Die Behörden in Hubei legten den Unternehmen nahe, den Zwangsurlaub zu verlängern und nicht vor dem 20. Februar ihren Betrieb wiederaufzunehmen. In Hongkong sollen die Schulen bis Mitte März geschlossen bleiben. Staatliche Medien meldeten nach wachsender Kritik in der Öffentlichkeit am Krisenmanagement der Behörden, dass zwei Spitzenvertreter der Kommunistischen Partei in Hubei von ihren Posten enthoben worden seien. Auch an den Börsen in Asien und in Europa wuchsen nach den jüngsten Hoffnungen auf eine Entspannung die Sorgen wieder. Sie reagierten mit Abschlägen.

In Barcelona wurde die für den 24. bis 27. Februar weltgrößte Mobilfunkmesse MWC vorsorglich abgesagt. Mehrere Branchenschwergewichte wie die Deutsche Telekom, Vodafone, die britische BT und der finnische Netzwerkausrüster Nokia hatten im Vorfeld erklärt, der Messe fernzubleiben. Auch Konzerne aus den USA und Japan hatten bereits angekündigt, auf eine Teilnahme zu verzichten. Chinesische Firmen wie Huawei wollten dagegen anreisen.

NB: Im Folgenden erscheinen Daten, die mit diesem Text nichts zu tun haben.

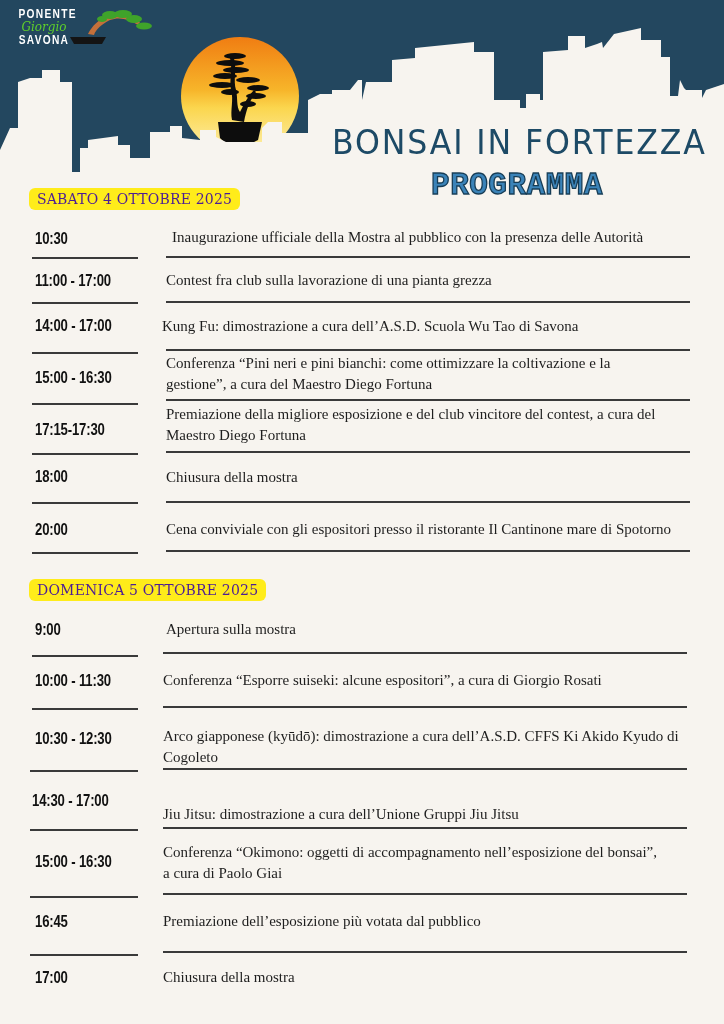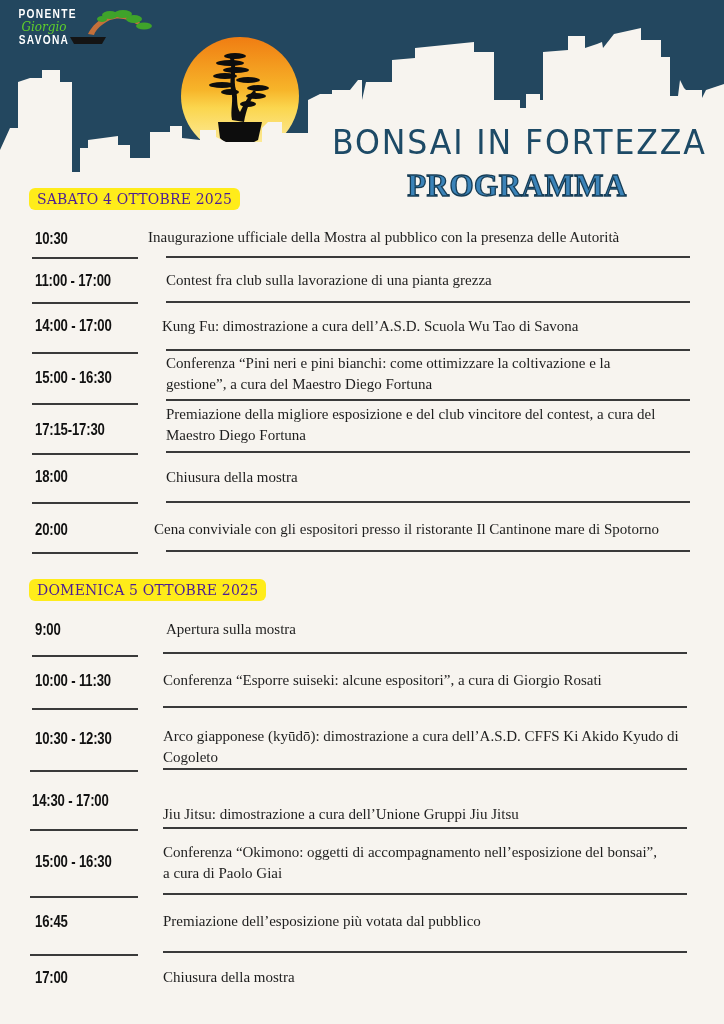--- a/index.html
+++ b/index.html
@@ -34,7 +34,7 @@
     }
     .title-sub {
       position: absolute; left: 318px; top: 168px; width: 398px;
-      text-align: center; font-family: Liberation Serif, serif;
+      text-align: center; font-family: Liberation Mono, monospace;
       font-weight: bold; font-size: 31px; color: #3b83b8;
       -webkit-text-stroke: 1.3px #163c55; letter-spacing: 0.5px;
       white-space: nowrap;

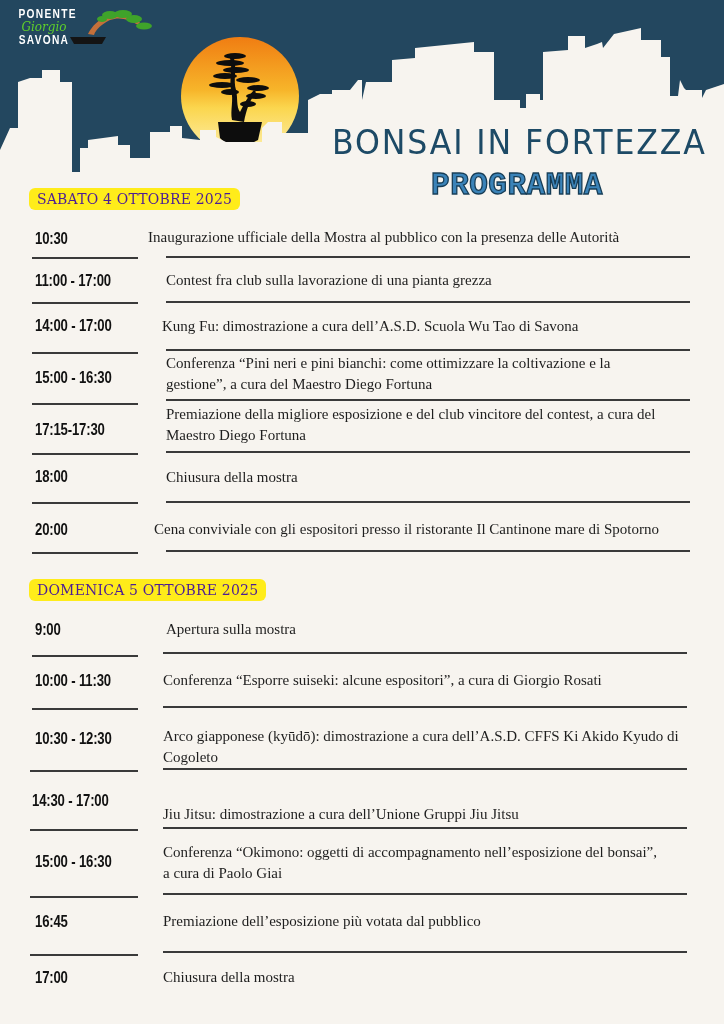--- a/index.html
+++ b/index.html
@@ -128,7 +128,7 @@
 
   <div class="row" style="top:225px">
     <span class="time" style="top:5px">10:30</span>
-    <span class="desc" style="left:148px;top:2px;width:530px">Inaugurazione ufficiale della Mostra al pubblico con la presenza delle Autorità</span>
+    <span class="desc" style="left:172px;top:2px;width:530px">Inaugurazione ufficiale della Mostra al pubblico con la presenza delle Autorità</span>
   </div>
   <div class="line" style="left:32px;top:257px;width:106px"></div>
   <div class="line" style="left:166px;top:256px;width:524px"></div>

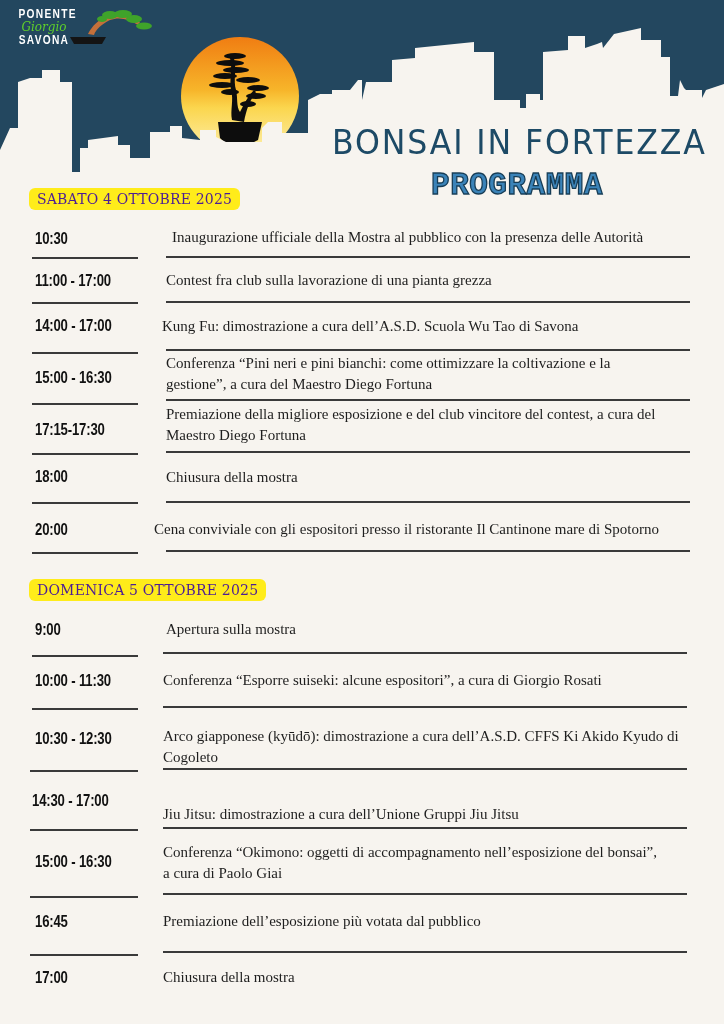--- a/index.html
+++ b/index.html
@@ -170,7 +170,7 @@
 
   <div class="row" style="top:519px">
     <span class="time" style="top:2px">20:00</span>
-    <span class="desc" style="left:154px;top:0px;width:550px;white-space:nowrap">Cena conviviale con gli espositori presso il ristorante Il Cantinone mare di Spotorno</span>
+    <span class="desc" style="left:166px;top:0px;width:550px;white-space:nowrap">Cena conviviale con gli espositori presso il ristorante Il Cantinone mare di Spotorno</span>
   </div>
   <div class="line" style="left:32px;top:552px;width:106px"></div>
   <div class="line" style="left:166px;top:550px;width:524px"></div>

Insgesamt sind in ganz Festland-China nach Angaben der Nationalen Gesundheitskommission bislang 1367 Menschen an der Krankheit gestorben, die meisten davon in Hubei. Rund 60.000 Menschen haben sich infiziert. Der am Donnerstag gemeldete rasante Anstieg erklärt sich nach Auffassung von Gesundheitsexperten wohl darin, dass die Behörden weitere Untersuchungsmethoden bei der Erstellung ihrer Statistik berücksichtigen. So werden nun auch Fälle als bestätigt erfasst, die mittels eines Computertomografie-Lungenscans erkannt werden. Die Dunkelziffer könnte womöglich noch viel höher liegen. Noch wird die CT-Diagnosemethode außerhalb Hubeis in anderen chinesischen Provinzen nicht angewendet, wie eine Sprecherin der Gesundheitskommission von Shanghai sagte.

Auch in mehreren Ländern gibt es Krankheitsfälle, darunter auch 16 Fälle in Deutschland.